▶ _Aim of the exercise_:
Please set down exactly the lines of the listing below from the line containing "Total | %_vol._matter: 147.5 -> 114.15" through the line containing "B2321 | % Hydrogen: 2.76 -> 2.77", both lines included, leaving out all other lines.

════

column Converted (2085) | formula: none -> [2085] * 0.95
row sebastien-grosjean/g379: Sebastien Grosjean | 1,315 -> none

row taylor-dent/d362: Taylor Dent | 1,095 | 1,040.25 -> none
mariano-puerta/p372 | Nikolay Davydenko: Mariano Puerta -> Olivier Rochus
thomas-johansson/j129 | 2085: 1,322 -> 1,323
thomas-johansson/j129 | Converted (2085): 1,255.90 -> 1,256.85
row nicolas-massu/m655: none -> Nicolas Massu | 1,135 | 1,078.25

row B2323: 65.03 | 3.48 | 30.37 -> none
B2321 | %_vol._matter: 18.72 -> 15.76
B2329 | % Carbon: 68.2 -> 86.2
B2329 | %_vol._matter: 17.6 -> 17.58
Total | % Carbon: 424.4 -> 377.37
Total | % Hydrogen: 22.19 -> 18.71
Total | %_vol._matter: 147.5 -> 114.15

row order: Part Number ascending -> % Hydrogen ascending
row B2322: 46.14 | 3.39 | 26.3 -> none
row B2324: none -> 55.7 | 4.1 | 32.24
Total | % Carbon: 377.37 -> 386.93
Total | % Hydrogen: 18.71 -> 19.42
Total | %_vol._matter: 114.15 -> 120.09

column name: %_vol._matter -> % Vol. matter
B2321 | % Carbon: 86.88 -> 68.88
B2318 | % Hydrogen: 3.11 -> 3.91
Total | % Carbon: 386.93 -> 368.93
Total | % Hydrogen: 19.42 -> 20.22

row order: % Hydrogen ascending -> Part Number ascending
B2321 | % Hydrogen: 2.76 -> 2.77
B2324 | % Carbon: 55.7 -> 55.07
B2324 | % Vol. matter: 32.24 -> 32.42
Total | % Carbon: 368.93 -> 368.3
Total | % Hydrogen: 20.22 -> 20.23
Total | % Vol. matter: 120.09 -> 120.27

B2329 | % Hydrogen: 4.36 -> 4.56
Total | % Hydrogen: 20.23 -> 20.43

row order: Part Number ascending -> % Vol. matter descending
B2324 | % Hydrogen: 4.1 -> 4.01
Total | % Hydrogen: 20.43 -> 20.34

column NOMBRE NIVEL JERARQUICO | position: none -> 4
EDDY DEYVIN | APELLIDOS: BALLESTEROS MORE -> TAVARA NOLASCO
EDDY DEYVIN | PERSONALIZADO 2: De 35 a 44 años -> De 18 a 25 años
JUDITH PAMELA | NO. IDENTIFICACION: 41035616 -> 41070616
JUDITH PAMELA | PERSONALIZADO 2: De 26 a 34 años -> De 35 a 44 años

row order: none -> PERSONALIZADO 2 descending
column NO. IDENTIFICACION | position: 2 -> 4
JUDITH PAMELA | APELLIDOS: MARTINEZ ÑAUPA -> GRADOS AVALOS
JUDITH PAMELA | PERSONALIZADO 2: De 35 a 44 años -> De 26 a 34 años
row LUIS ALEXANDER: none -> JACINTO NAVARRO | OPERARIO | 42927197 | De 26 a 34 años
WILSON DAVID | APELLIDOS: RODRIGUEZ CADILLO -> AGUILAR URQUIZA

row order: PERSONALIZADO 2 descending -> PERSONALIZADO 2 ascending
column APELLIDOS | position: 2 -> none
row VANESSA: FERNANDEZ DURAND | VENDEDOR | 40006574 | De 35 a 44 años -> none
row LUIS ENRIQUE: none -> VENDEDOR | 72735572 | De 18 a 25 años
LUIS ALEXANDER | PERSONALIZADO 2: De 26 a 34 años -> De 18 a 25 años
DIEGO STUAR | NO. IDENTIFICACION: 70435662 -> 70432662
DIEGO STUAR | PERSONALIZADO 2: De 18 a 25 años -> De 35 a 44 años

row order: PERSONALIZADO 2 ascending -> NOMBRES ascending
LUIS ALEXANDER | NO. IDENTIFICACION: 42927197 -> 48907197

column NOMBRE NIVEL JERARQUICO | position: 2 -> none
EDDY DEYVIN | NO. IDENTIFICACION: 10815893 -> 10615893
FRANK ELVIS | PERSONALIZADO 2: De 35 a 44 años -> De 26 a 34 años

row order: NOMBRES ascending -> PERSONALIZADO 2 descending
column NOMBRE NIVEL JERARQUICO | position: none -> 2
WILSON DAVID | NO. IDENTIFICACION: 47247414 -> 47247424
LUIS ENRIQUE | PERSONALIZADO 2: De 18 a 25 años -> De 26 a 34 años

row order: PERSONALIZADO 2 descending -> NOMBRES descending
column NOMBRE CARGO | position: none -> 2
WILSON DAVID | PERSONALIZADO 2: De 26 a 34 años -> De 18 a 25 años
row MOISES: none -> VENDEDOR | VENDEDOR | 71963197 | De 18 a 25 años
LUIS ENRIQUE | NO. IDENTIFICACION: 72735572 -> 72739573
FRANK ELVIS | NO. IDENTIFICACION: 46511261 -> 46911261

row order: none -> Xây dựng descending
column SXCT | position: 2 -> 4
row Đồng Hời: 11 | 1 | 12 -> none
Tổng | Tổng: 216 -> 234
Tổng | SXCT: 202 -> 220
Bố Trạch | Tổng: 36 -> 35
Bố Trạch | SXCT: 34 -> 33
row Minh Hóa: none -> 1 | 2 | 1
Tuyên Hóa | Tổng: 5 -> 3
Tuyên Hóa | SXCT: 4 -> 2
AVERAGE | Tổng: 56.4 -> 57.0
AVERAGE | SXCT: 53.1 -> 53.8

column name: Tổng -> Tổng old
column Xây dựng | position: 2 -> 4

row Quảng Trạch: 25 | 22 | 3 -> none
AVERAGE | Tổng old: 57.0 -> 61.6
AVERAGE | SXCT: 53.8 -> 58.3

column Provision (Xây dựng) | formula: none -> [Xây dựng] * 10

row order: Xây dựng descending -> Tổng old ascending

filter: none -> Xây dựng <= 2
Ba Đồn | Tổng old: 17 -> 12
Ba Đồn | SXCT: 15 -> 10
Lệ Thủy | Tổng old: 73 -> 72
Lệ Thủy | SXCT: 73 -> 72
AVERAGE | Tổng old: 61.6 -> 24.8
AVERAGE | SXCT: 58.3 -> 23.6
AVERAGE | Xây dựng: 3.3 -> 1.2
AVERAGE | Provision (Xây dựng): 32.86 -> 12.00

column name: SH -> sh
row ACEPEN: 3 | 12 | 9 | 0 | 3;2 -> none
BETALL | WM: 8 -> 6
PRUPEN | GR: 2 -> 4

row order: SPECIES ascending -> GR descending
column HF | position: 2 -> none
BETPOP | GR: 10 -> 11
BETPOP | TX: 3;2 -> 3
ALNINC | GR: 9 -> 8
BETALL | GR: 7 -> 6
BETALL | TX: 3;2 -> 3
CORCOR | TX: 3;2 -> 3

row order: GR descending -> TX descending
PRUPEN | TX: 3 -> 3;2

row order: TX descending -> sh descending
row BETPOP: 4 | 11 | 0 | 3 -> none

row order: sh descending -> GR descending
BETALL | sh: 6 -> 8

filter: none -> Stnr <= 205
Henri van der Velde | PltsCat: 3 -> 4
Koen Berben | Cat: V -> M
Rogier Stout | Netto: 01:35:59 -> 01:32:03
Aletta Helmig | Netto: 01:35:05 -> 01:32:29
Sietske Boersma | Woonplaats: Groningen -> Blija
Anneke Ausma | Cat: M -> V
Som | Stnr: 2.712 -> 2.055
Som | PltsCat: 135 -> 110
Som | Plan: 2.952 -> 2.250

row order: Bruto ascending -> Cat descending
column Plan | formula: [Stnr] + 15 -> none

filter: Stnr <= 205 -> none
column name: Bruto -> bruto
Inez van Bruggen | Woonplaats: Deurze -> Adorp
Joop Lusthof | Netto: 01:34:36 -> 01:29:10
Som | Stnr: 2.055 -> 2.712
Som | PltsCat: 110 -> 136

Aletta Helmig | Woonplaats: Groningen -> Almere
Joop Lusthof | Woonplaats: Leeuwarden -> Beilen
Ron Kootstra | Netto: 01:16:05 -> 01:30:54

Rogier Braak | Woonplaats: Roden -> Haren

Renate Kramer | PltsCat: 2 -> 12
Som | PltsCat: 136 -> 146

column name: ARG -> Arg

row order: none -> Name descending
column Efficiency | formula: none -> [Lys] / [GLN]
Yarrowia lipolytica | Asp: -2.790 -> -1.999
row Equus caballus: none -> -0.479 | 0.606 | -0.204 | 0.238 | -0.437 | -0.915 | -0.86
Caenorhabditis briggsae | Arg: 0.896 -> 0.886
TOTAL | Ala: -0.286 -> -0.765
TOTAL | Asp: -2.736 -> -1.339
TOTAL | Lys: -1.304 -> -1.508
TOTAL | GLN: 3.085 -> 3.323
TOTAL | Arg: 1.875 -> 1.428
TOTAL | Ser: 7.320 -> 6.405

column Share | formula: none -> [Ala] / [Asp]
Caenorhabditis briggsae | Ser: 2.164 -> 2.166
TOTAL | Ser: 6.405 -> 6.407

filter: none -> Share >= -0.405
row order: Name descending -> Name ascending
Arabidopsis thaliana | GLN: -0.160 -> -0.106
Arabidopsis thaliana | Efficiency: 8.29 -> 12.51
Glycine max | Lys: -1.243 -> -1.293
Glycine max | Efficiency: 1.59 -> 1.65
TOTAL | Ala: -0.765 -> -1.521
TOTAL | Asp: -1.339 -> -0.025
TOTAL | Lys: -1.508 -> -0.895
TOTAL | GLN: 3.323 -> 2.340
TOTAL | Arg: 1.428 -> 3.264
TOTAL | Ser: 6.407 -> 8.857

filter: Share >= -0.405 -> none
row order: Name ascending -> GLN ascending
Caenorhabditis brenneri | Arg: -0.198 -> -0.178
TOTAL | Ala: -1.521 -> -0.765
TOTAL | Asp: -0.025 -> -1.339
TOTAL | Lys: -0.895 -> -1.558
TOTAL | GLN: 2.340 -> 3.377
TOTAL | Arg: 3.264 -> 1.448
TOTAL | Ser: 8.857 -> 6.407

════

▶ _Exercise output_:
Total | %_vol._matter: 147.5 -> 114.15

row order: Part Number ascending -> % Hydrogen ascending
row B2322: 46.14 | 3.39 | 26.3 -> none
row B2324: none -> 55.7 | 4.1 | 32.24
Total | % Carbon: 377.37 -> 386.93
Total | % Hydrogen: 18.71 -> 19.42
Total | %_vol._matter: 114.15 -> 120.09

column name: %_vol._matter -> % Vol. matter
B2321 | % Carbon: 86.88 -> 68.88
B2318 | % Hydrogen: 3.11 -> 3.91
Total | % Carbon: 386.93 -> 368.93
Total | % Hydrogen: 19.42 -> 20.22

row order: % Hydrogen ascending -> Part Number ascending
B2321 | % Hydrogen: 2.76 -> 2.77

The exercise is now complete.